**EXERCISE PROMPT**: Could you output the entries that follow exactly, omitting any pictures they contain?
────────────────────────────────────────
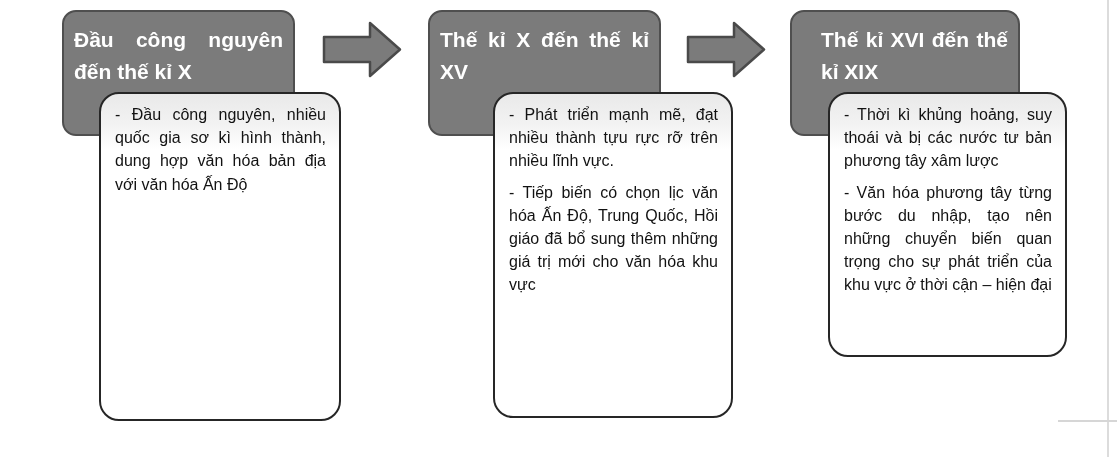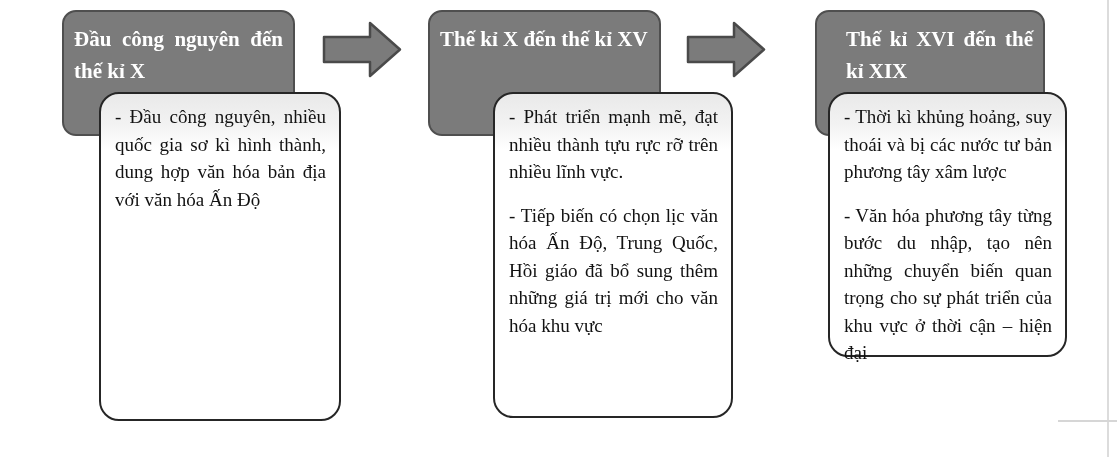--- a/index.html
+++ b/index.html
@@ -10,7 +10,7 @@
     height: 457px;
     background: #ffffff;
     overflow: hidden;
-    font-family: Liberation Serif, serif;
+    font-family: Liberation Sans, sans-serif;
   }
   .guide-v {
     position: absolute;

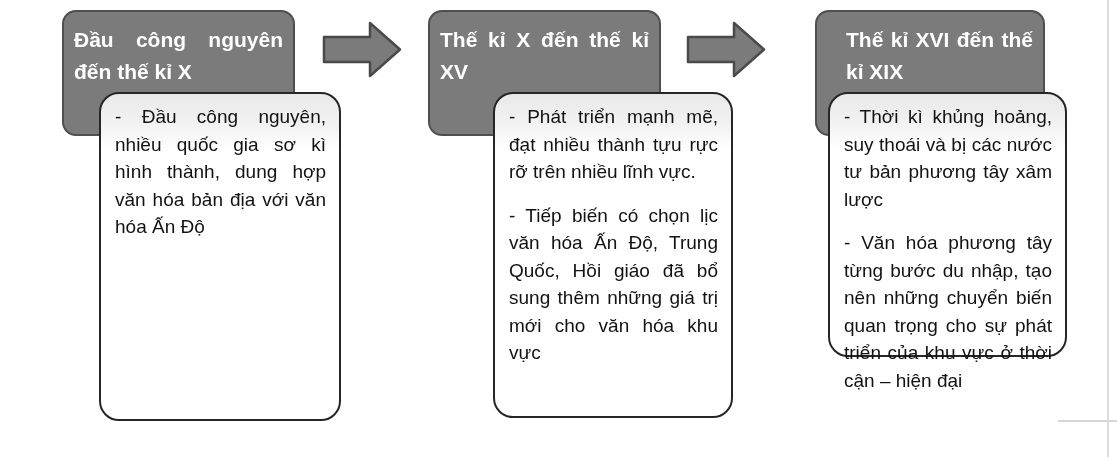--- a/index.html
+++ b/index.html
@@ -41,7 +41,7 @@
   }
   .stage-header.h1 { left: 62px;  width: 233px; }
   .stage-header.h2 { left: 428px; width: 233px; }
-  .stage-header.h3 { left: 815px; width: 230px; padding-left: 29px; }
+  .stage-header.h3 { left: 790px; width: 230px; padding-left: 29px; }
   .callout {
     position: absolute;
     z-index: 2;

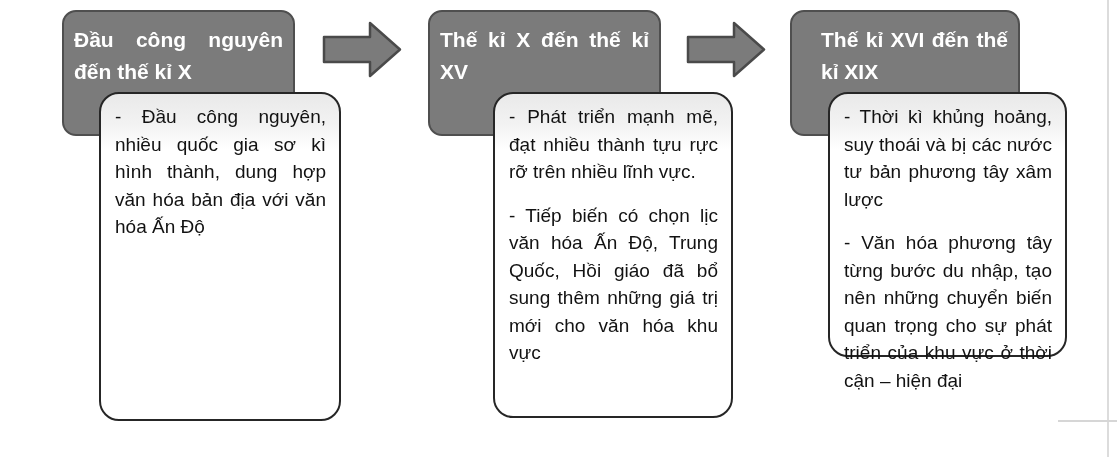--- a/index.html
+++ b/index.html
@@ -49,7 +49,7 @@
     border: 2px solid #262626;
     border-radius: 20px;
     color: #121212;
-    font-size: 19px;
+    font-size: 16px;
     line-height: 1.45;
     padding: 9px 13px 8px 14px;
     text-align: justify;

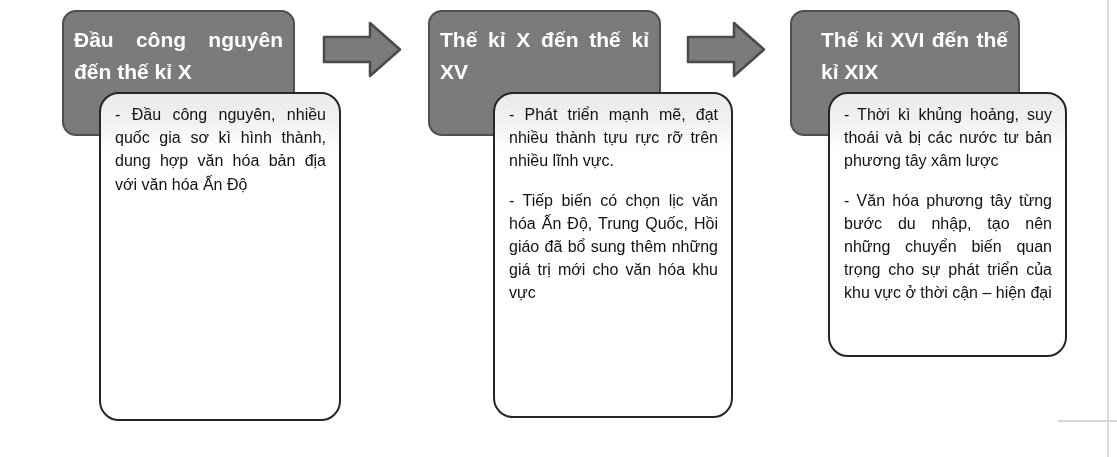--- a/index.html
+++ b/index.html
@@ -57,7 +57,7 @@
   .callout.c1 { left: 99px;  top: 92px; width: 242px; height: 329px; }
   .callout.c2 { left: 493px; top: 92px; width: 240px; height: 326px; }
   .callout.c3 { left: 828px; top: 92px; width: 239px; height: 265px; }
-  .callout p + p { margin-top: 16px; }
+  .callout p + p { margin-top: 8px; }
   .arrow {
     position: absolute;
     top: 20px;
────────────────────────────────────────
**TASK ANSWER**:
--- a/index.html
+++ b/index.html
@@ -10,7 +10,7 @@
     height: 457px;
     background: #ffffff;
     overflow: hidden;
-    font-family: Liberation Serif, serif;
+    font-family: Liberation Sans, sans-serif;
   }
   .guide-v {
     position: absolute;

--- a/index.html
+++ b/index.html
@@ -41,7 +41,7 @@
   }
   .stage-header.h1 { left: 62px;  width: 233px; }
   .stage-header.h2 { left: 428px; width: 233px; }
-  .stage-header.h3 { left: 815px; width: 230px; padding-left: 29px; }
+  .stage-header.h3 { left: 790px; width: 230px; padding-left: 29px; }
   .callout {
     position: absolute;
     z-index: 2;

--- a/index.html
+++ b/index.html
@@ -49,7 +49,7 @@
     border: 2px solid #262626;
     border-radius: 20px;
     color: #121212;
-    font-size: 19px;
+    font-size: 16px;
     line-height: 1.45;
     padding: 9px 13px 8px 14px;
     text-align: justify;

--- a/index.html
+++ b/index.html
@@ -57,7 +57,7 @@
   .callout.c1 { left: 99px;  top: 92px; width: 242px; height: 329px; }
   .callout.c2 { left: 493px; top: 92px; width: 240px; height: 326px; }
   .callout.c3 { left: 828px; top: 92px; width: 239px; height: 265px; }
-  .callout p + p { margin-top: 16px; }
+  .callout p + p { margin-top: 8px; }
   .arrow {
     position: absolute;
     top: 20px;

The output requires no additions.